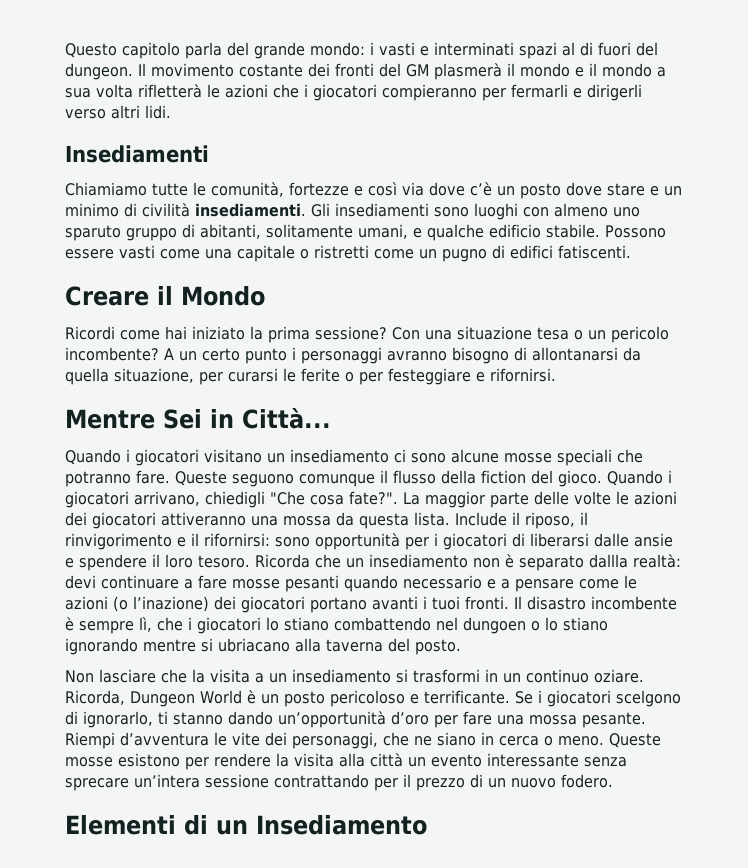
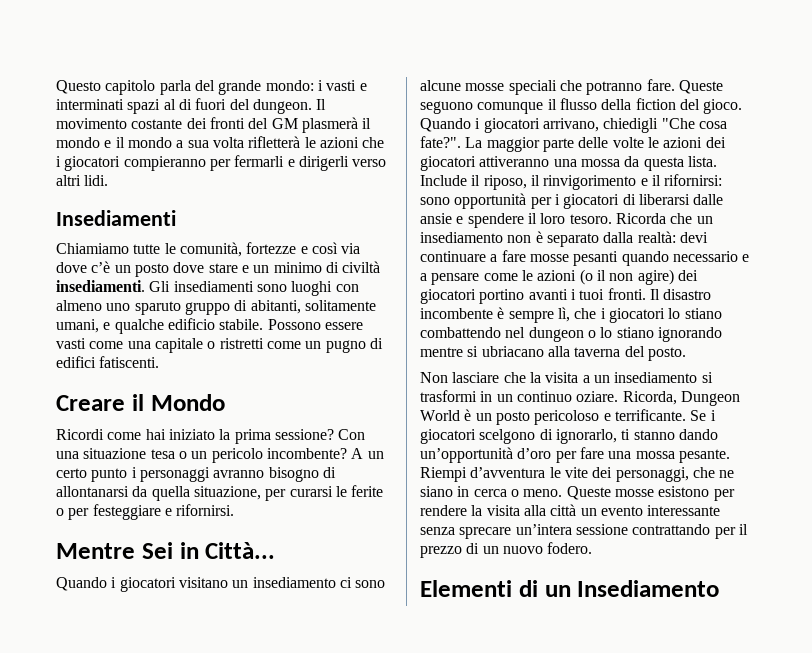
- Chiamiamo tutte le comunità, fortezze e così via dove c’è un posto dove stare e un minimo di civilità insediamenti.
+ Chiamiamo tutte le comunità, fortezze e così via dove c’è un posto dove stare e un minimo di civiltà insediamenti.
- Ricorda che un insediamento non è separato dallla realtà: devi continuare a fare mosse pesanti quando necessario e a pensare come le azioni (o l’inazione) dei giocatori portano avanti i tuoi fronti.
+ Ricorda che un insediamento non è separato dalla realtà: devi continuare a fare mosse pesanti quando necessario e a pensare come le azioni (o il non agire) dei giocatori portino avanti i tuoi fronti.
- Il disastro incombente è sempre lì, che i giocatori lo stiano combattendo nel dungoen o lo stiano ignorando mentre si ubriacano alla taverna del posto.
+ Il disastro incombente è sempre lì, che i giocatori lo stiano combattendo nel dungeon o lo stiano ignorando mentre si ubriacano alla taverna del posto.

==========

## WHAT IS REQUIRED
Which lines above run from the one containing "portino avanti i tuoi fronti." to the one containing "- Il disastro"? Give them again exactly, both ends included.

## OUTPUT FOR THIS TASK
+ Ricorda che un insediamento non è separato dalla realtà: devi continuare a fare mosse pesanti quando necessario e a pensare come le azioni (o il non agire) dei giocatori portino avanti i tuoi fronti.
- Il disastro incombente è sempre lì, che i giocatori lo stiano combattendo nel dungoen o lo stiano ignorando mentre si ubriacano alla taverna del posto.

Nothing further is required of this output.